◆ **What is required**:
Copy, exactly as written, the lines that begin at the one containing "7 | type_new: AST_STMT_LIST -> string" and end at the one containing "6 | childnum:int: 0 -> 1". Skip any pictures in the data below.
────────
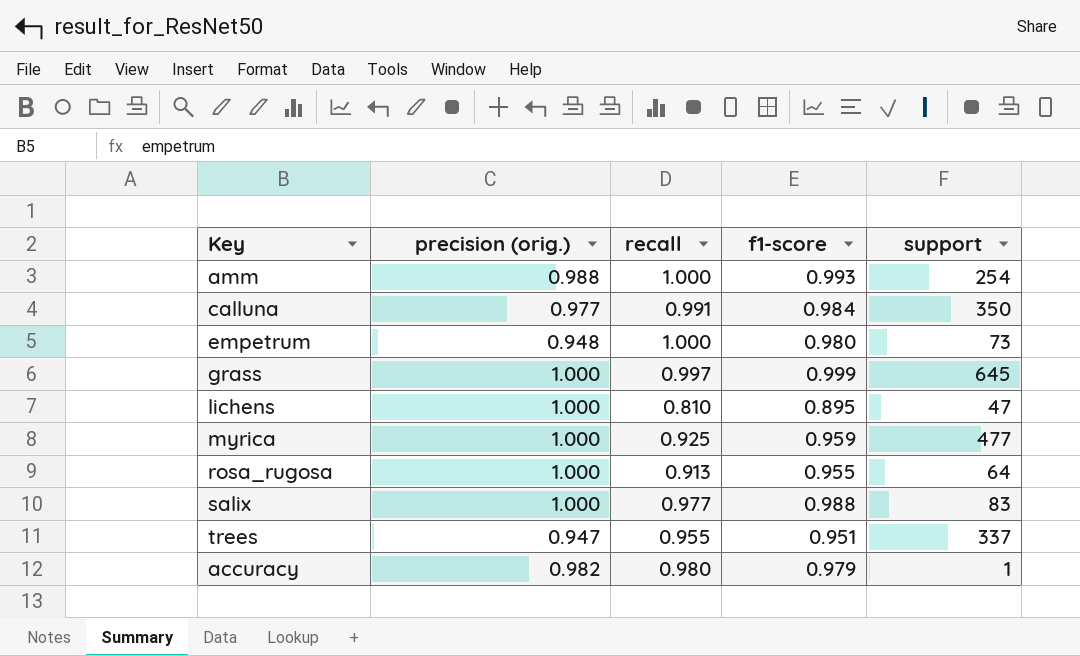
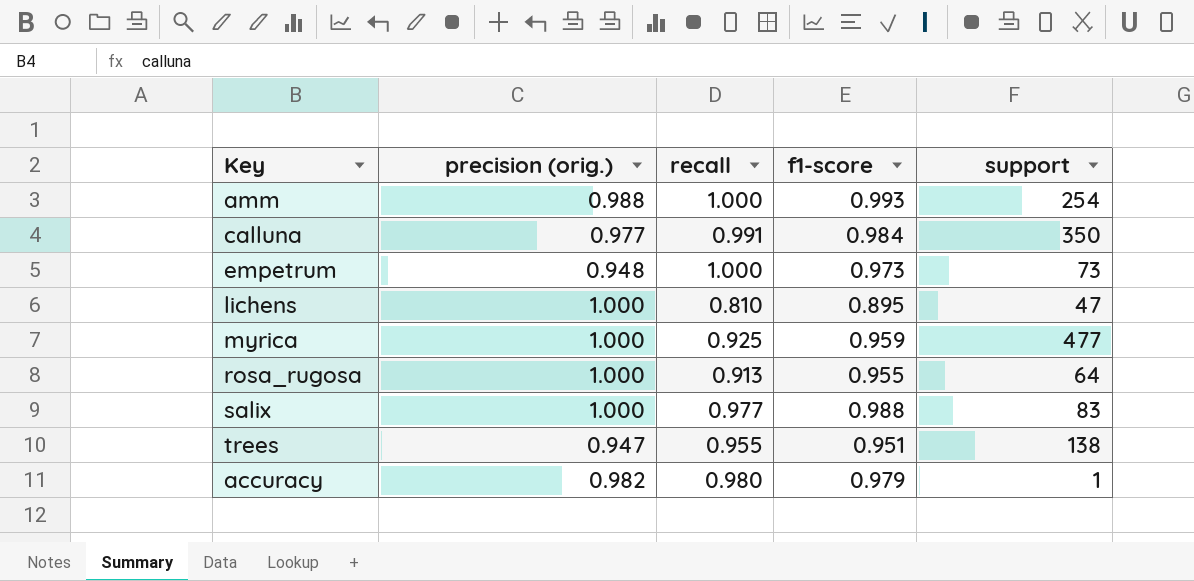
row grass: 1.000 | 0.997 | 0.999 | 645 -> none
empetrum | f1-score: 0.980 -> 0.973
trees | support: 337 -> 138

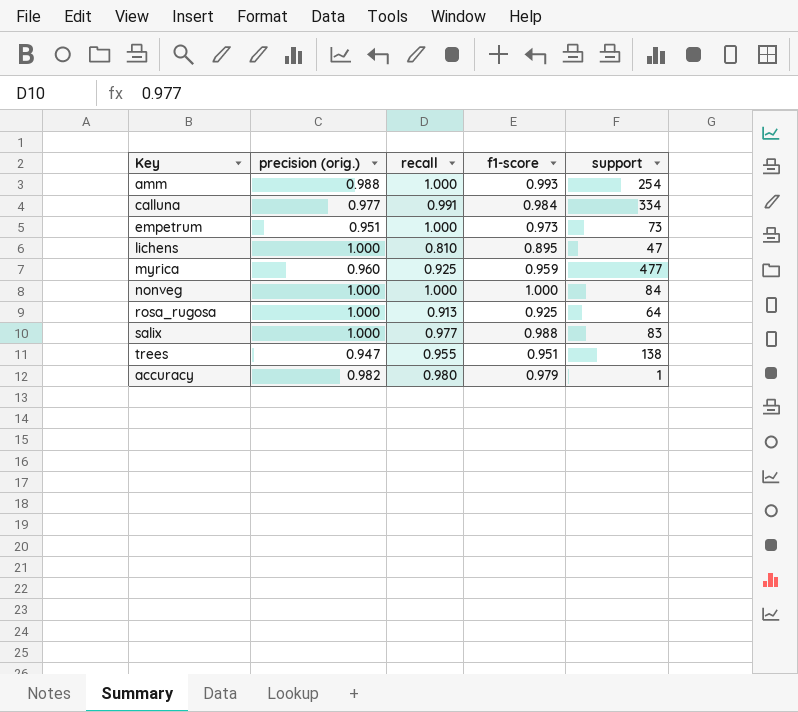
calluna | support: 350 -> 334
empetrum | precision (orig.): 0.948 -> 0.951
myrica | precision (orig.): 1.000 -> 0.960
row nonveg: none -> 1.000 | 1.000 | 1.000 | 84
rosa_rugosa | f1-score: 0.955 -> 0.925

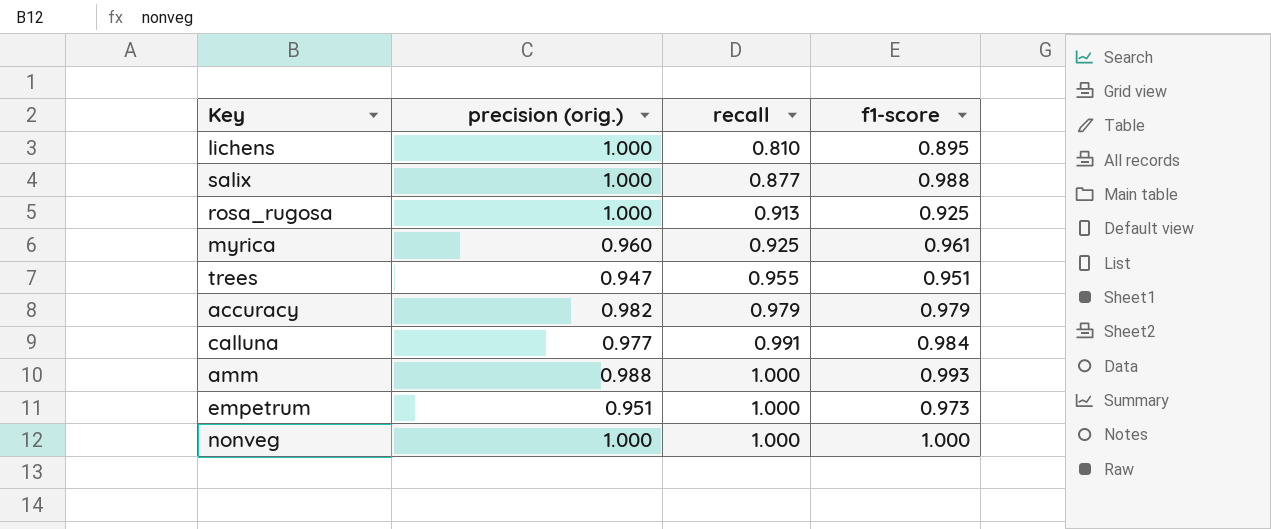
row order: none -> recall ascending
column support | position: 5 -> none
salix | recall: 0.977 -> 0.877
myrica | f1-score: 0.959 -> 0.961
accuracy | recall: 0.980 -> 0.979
────────
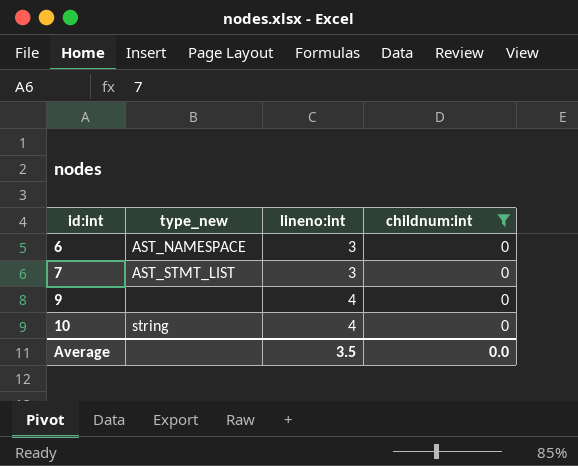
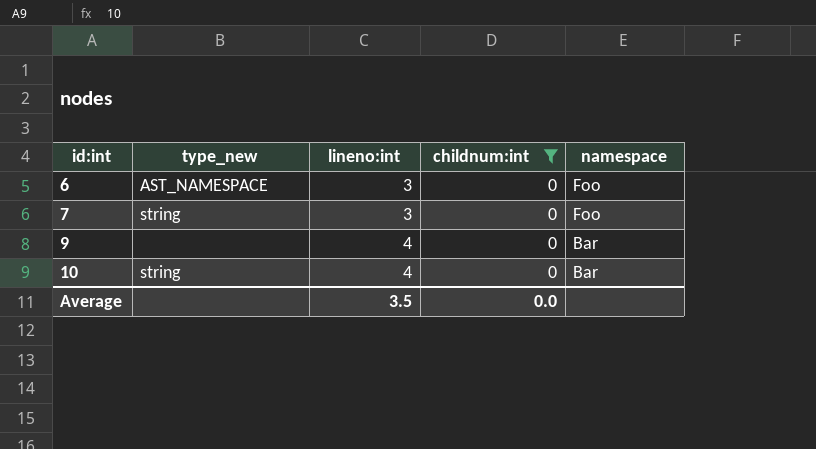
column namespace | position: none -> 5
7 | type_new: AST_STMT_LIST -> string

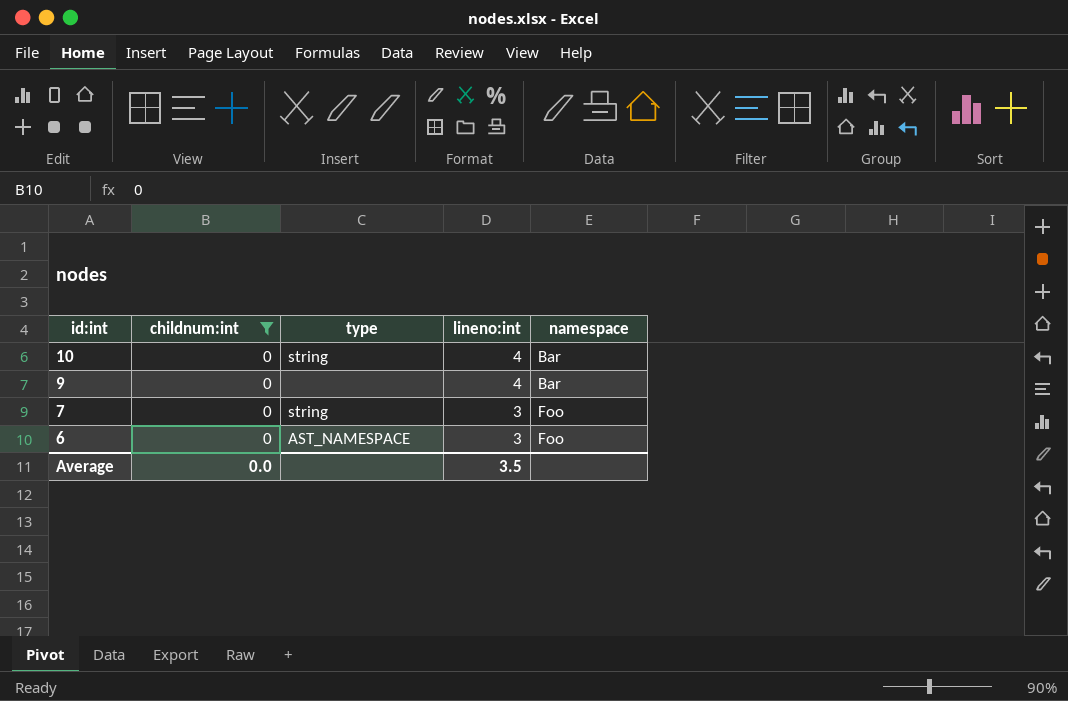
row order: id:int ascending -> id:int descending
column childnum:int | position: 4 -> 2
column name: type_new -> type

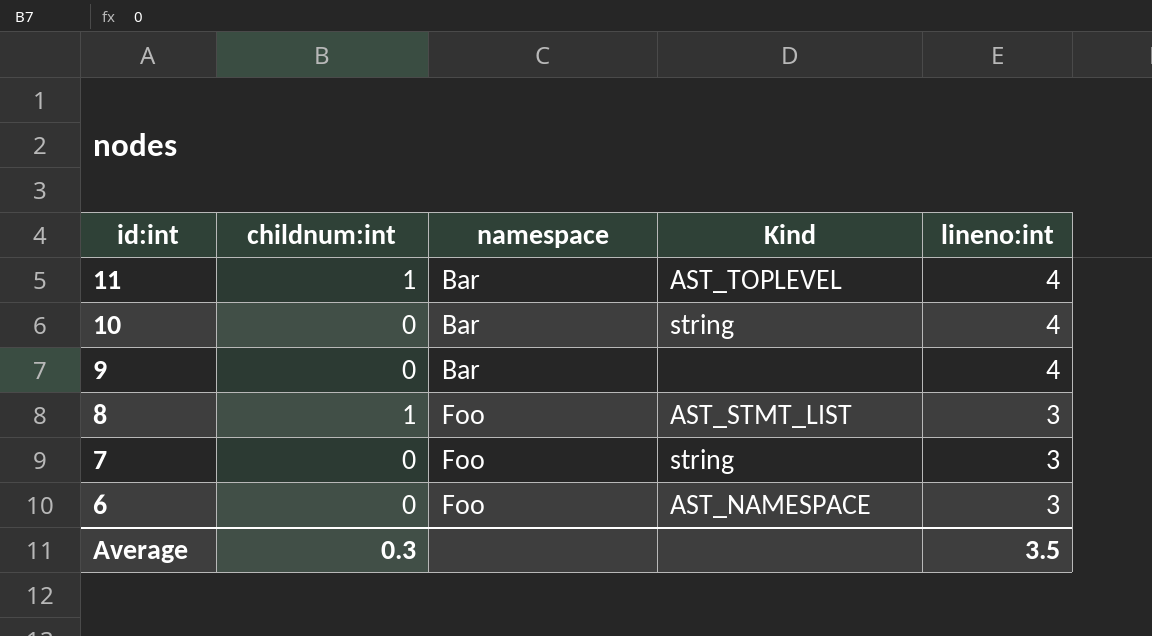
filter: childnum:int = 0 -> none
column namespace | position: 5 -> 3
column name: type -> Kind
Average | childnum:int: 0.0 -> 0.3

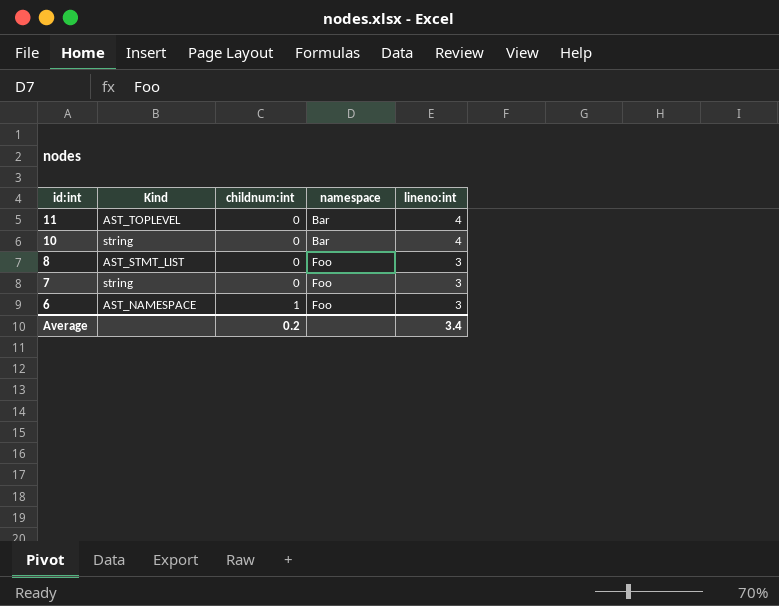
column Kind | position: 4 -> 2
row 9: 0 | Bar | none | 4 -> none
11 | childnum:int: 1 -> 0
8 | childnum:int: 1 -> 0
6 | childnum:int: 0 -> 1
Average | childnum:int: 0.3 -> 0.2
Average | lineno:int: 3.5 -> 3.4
────────
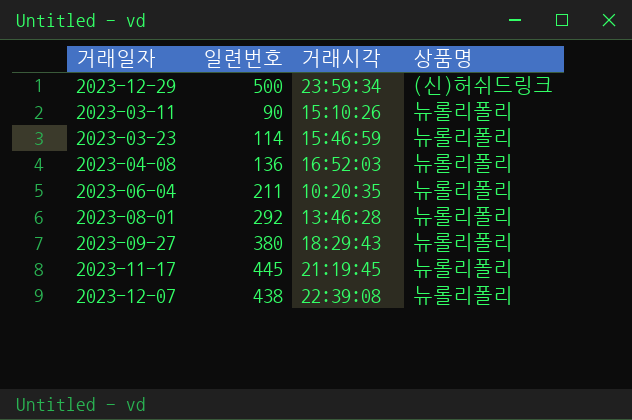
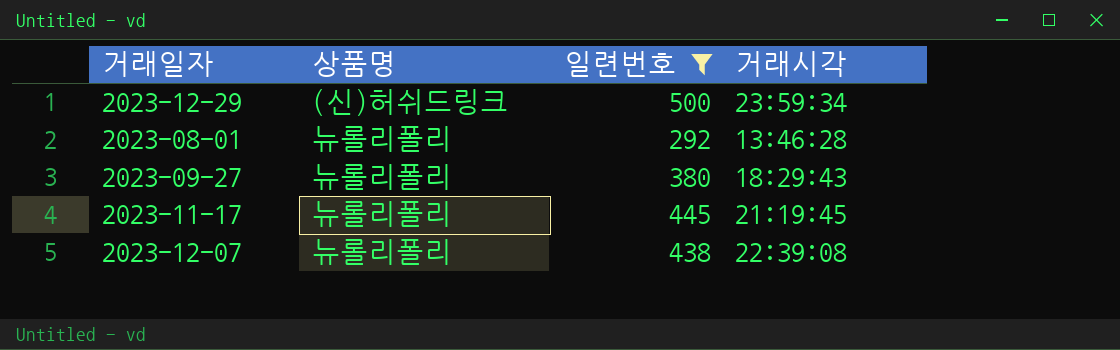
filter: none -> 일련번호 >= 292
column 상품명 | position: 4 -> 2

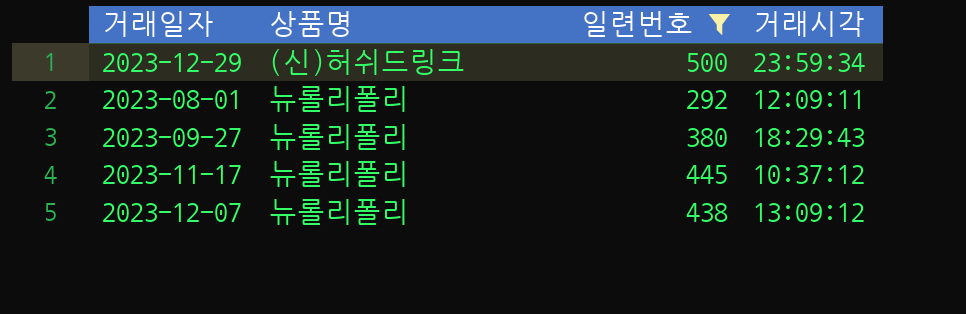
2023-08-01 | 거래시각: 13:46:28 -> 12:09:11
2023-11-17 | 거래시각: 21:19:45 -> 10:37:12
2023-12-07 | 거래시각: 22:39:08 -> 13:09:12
────────
◆ **Answer**:
7 | type_new: AST_STMT_LIST -> string

row order: id:int ascending -> id:int descending
column childnum:int | position: 4 -> 2
column name: type_new -> type

filter: childnum:int = 0 -> none
column namespace | position: 5 -> 3
column name: type -> Kind
Average | childnum:int: 0.0 -> 0.3

column Kind | position: 4 -> 2
row 9: 0 | Bar | none | 4 -> none
11 | childnum:int: 1 -> 0
8 | childnum:int: 1 -> 0
6 | childnum:int: 0 -> 1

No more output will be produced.